The etymology of "quadroon" is as follows: 1707, "offspring of a white and a mulatto," from Sp. _cuarteron_ (used chiefly of the offspring of a European and a mestizo), from _cuarto_ "fourth," from L. _quartus_ (see quart), so called because he or she has one quarter African blood. Altered by influence of words in _quadr-_.


----------



## Kotuku33

And in Spanish the suffix "ón" is an augmentative which means it's intensifying or making the thing bigger. "Octoroon" is defined as a person who is 1/8 of African ancestry. 

(I personally find it amazing that anybody might feel it necessary to keep track of these things when it comes to the ancestry of someone other than oneself.)


----------



## gengo

Kotuku33 said:


> (I personally find it amazing that anybody might feel it necessary to keep track of these things when it comes to the ancestry of someone other than oneself.)

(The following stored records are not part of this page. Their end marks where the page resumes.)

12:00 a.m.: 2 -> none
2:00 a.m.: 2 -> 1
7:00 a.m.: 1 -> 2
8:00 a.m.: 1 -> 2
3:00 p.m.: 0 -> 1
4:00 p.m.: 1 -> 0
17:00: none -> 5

These words are not used in modern English, but in both Spanish and English in the past, there were specific words to denote combinations down to 1/64th part.  I have seen a chart (with facial drawings) of such classifications in a museum somewhere in Lain America.  Back then, you wouldn't want to accidentally marry or socialize with someone having a few drops of the wrong blood!


----------



## Kotuku33

Oh yes, I'm well aware that it's a historical term - for the most part - and that it reflected racial constructions of the time. But it has never ceased to amaze me anyway.


----------



## Lis48

Pselo said:


> Does anybody know the meaning of the suffix “roon”?
> I have found in words like “quadroon” or “octoroon”.
> Thanks in advance.



I believe that etymologically, the suffix is actually "*oon*" not "roon." A version of -on with greater emphasis on the last syllable e.g. buff*oon*.
If a quadr+*oon *marries a white person, the offspring are called octor+*oon.*


----------



## Kotuku33

There is also doubl+*oon*​.


----------



## Fmorondo

En español existen, con el mismo sentido, cuarterón y ochavón



> *cuarterón1, na.*
> (Der. del lat. quartarĭus, y este der. de quartus, cuarto, por tener un cuarto de indio y tres de español).
> 1. adj. Nacido en América de mestizo y española, o de español y mestiza. U. t. c. s.
> *ochavón, na.*
> (De ochavo).
> 1. adj. Cuba. Se dice del mestizo nacido de blanco y cuarterona o de cuarterón y blanca.


----------



## Pselo

Thank you very much for the answers. 
In fact I was looking for the suffix better than for the meaning of the words.  I mistook thinking about “roon” when it was “oon”.


----------



## marymaroon

Pselo said:


> Does anybody know the meaning of the suffix   “roon”?
> I have found in words like “quadroon” or “octoroon”.
> Thanks in advance.


I believe, but I am looking for better references, that the "roon" suffix was borrowed from the West Indies Maroons. Let me know what you find.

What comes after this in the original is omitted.